Emekçileri temsil eden sendika ve konfederasyonlar duruma seyirci…

Vergi diliminin yüksekliğine seyirci oldukları gibi…

Memurlar ve emeklilere enflasyon verileri konusunda ikna edici veriler sunun, bilgilendirin…

Herkes enflasyon hilesinin olduğuna inanıyor. Yanlış düşünüyorlarsa, ikna ediniz, açıklama yapınız…

Sendika ve Konfederasyon yetkilileri sadece aidatların hesabını yapmasın… Temsil ettiğiniz kitlelerin hakkını savununuz...

Hiçbir sendika ve konfederasyon vergi matrahı hilesinin üzerine gitmediğinden, öğretmenler bu yıl daha erken, yani Temmuz ayında yüzde 20’lik dilime girdiler ve maaş ile ek ders ücretlerinden bu aydan itibaren daha fazla kesinti gerçekleşti…

Hangi sendika ve konfederasyon yetkilisi şu günlerde vergi matrahını eleştiren bir basın açıklaması yapmışsa, lütfen bana gönderin köşemde yayımlayayım. Ben duymadım. Duyarsızlığın böylesine pes doğrusu…’

Bu eleştirileri demek ki boşuna yapmamışım ki üç konfederasyon ortak açıklama ile kamuoyunun karşısına çıkıyor.

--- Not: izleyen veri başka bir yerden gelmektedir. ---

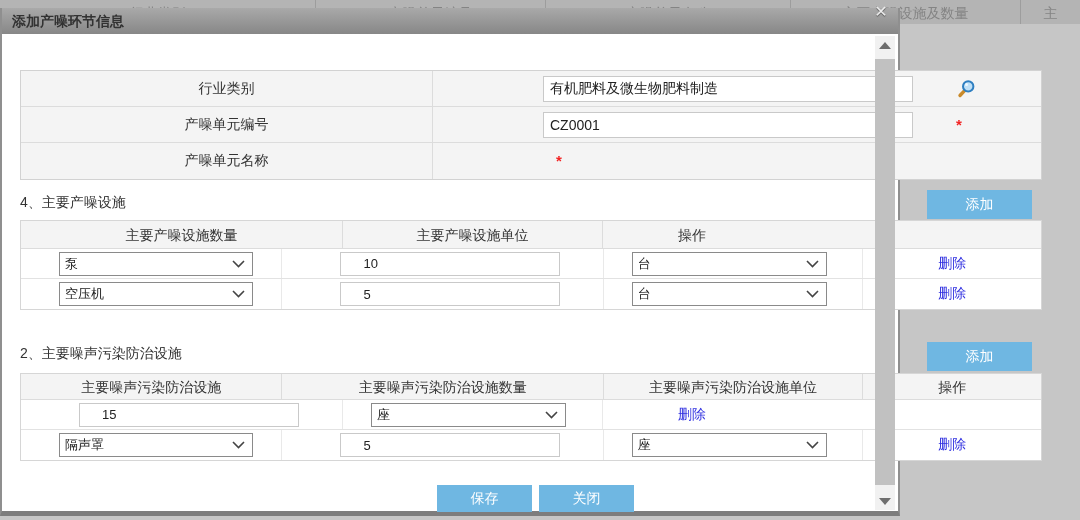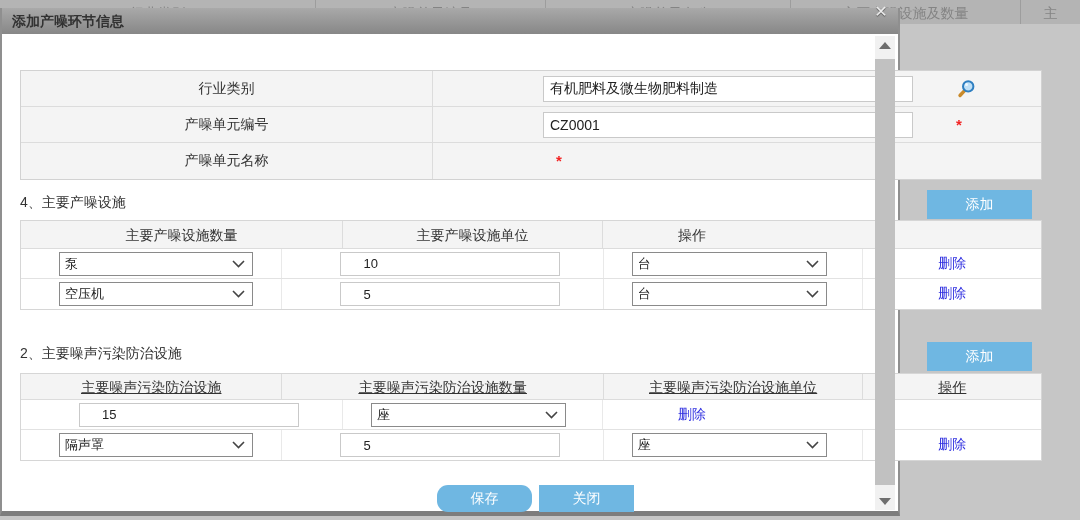--- a/index.html
+++ b/index.html
@@ -50,7 +50,7 @@
   .irow:last-child { border-bottom:none; }
   .rcell { border-right:1px solid #e9e9e9; display:flex; align-items:center; }
   .c1 { width:262px; } .c2 { width:322px; } .c3 { width:260px; } .c4 { width:178px; justify-content:center; }
-  .h28 { height:28px; line-height:28px; } .h26 { height:26px; line-height:26px;text-decoration:underline; } .r30 { height:30px; }
+  .h28 { height:28px; line-height:28px; } .h26 { height:26px; line-height:26px; } .r30 { height:30px; }
   .selbox { height:24px; background:#fff; border:1px solid #8a8a8a; display:flex; align-items:center;
             justify-content:space-between; font-size:13px; color:#222; padding:0 7px 0 5px; cursor:pointer; }
   .sel1 { margin-left:38px; width:194px; } .sel3 { margin-left:28px; width:195px; }

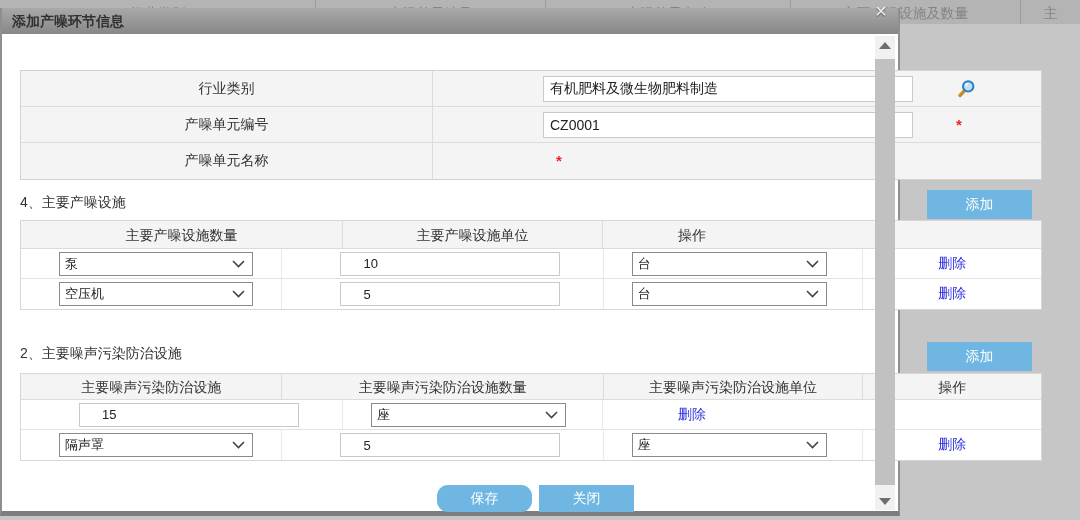--- a/index.html
+++ b/index.html
@@ -61,7 +61,7 @@
   
   .btn-foot { position:absolute; top:451px; width:95px; height:27px; background:#6fb7e2; color:#fff;
               font-size:14px; text-align:center; line-height:27px; border:none; cursor:pointer; font-family:inherit; }
-  .btn-save { left:435px;border-radius:11px; } .btn-close { left:537px; }
+  .btn-save { left:435px; } .btn-close { left:537px; }
 
   
   .sbar { position:absolute; right:3px; top:2px; width:20px; height:474px; background:#f1f1f1; }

Türk-İş Genel Başkanı Ergün Atalay, Hak-İş Genel Başkanı Mahmut Arslan, DİSK Genel Başkanı Arzu Çerkezoğlu, çalışan üzerindeki vergi yükünün azaltılması ve vergide adaletin sağlanması talebiyle yaptıkları ortak açıklamadaki şu ifadeler acı gerçekleri özetliyor: "Ücretlerimizden kesilen vergiler, gelir vergisi hasılatının önemli bir kısmını oluşturuyor. Bugün ülkemizde uygulanan vergi politikaları nedeniyle işçiler üzerindeki ağır bir vergi baskısı bulunuyor. İşçinin eline geçen net ücret, vergi kesintileri nedeniyle yılbaşına göre geçen sürede giderek geriliyor. Ücretli çalışanların net ücreti, bir yandan enflasyon nedeniyle satın alma gücünü kaybetmesiyle diğer yandan artan vergi oranı nedeniyle her geçen gün azalıyor. Bu vergi düzeni adil değildir."

Üç konfederasyon ortak açıklamada vergi düzeninin adil olmadığını ilan ediyorsa, kararlı olmaları halinde bunun sonuç alıcı olacağına inanıyorum. Hükümetin bu uyarıyı dikkate alıp, sadece işçiler için değil, aynı konumda olan ve durumları daha da kötü olan memurlar için de gerekeni yapmasını diliyorum.